Отворив, я увидел перед собой сгорбленную и осунувшуюся версию доктора Бенавидеса, которого недавние происшествия изнурили и довели до изнеможения. Он держал поднос с двумя чашками и термосом – все было цвета фуксии, – какой берут с собой бегуны на длинные дистанции, с той лишь разницей, что в этом оказалась не вода и не энергетический напиток, а крепкий черный кофе. «Я – нет, спасибо», – сказал я, а он ответил: «Вы – да. Пожалуйста». И налил мне чашку. «Ах, Васкес, – продолжил он, – в какую передрягу я влип сегодня по вашей милости».
– Да уж, – сказал я. – Прошу у вас прощения, Франсиско. Сам не знаю, что на меня нашло.

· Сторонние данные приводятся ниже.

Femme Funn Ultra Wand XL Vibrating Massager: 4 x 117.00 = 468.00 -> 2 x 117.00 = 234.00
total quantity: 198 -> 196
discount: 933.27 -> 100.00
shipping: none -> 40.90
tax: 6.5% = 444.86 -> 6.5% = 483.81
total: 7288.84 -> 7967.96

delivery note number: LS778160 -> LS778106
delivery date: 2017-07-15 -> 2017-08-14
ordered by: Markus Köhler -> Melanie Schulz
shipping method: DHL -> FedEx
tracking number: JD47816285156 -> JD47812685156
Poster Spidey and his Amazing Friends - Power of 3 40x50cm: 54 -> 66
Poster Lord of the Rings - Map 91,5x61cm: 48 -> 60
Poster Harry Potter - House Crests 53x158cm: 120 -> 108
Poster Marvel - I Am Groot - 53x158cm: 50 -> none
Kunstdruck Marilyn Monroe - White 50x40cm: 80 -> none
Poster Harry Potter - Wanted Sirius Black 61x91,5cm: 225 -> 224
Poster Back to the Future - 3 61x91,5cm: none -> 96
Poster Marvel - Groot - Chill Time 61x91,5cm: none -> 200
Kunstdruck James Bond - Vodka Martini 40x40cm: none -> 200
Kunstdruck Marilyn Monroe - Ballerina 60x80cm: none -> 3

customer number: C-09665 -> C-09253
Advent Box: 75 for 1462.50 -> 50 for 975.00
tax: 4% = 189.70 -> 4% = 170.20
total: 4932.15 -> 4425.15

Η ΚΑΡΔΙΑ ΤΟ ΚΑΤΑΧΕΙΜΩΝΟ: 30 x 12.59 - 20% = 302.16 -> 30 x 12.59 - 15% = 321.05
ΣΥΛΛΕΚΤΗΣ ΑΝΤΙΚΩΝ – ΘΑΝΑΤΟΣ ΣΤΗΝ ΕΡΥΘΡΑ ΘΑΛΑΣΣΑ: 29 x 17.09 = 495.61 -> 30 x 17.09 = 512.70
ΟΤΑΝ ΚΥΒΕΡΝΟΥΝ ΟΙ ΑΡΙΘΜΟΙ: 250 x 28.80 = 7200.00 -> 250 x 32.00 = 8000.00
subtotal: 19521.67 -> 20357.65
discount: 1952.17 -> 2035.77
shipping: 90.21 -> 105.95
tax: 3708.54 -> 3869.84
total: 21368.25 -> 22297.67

– Не знаете? А я вот знаю. Это случилось бы с каждым, кто оказался бы на вашем месте. Еще я знаю, что Карбальо сам напросился. Но это вовсе не значит, будто я не вляпался. – Он отошел в угол кабинета и нажал кнопку на каком-то устройстве с решеткой впереди: температура в комнате опустилась на несколько градусов, и у меня возникло ощущение, что воздух уже не такой влажный. – Вы, друг мой, сорвали званый ужин. Испортили праздник мне и моей жене.
– Давайте, я спущусь к гостям, – предложил я. – Извинюсь перед ними.
– Не беспокойтесь. Все уже разошлись.
– И Карбальо тоже?
– И Карбальо тоже, – сказал Бенавидес. – В клинику поехал. Нос починять.
Он подошел к письменному столу, уселся за него и включил компьютер.
– Карбальо – личность весьма своеобразная и может сойти за полоумного. Не отрицаю. Но вместе с тем он человек отважный, страстный – до такой степени, что руки чешутся врезать ему. Но мне нравятся люди, которые если уж верят во что-то, так – с неподдельной страстью. Слабость у меня к ним, что тут поделаешь. И, видит бог, именно таков Карбальо. – Говоря все это, Бенавидес водил мышкой по зеленой коже столешницы, и изображения на экране менялись: открывались и наплывали друг на друга окна, а в глубине появилась картинка, которую он выбрал фоном. Я не удивился, узнав одну из знаменитых фотографий Сади Гонсалеса, где был запечатлен трамвай, подожженный во время беспорядков 9 апреля. Она буквально источала дух насилия и кое-что говорил о человеке, который каждый раз, включая компьютер, желает видеть ее перед собой, но я предпочел не задумываться об этом: при желании в картинке можно было увидеть не опасность и разрушения того злосчастного дня, а всего лишь напоминание, простое историческое свидетельство.
– Вы уже выпили свой кофе? – осведомился Бенавидес.
Я показал ему пустую чашку, где на донышке остались коричневые круги, по которым кое-кто (не я) умеет гадать.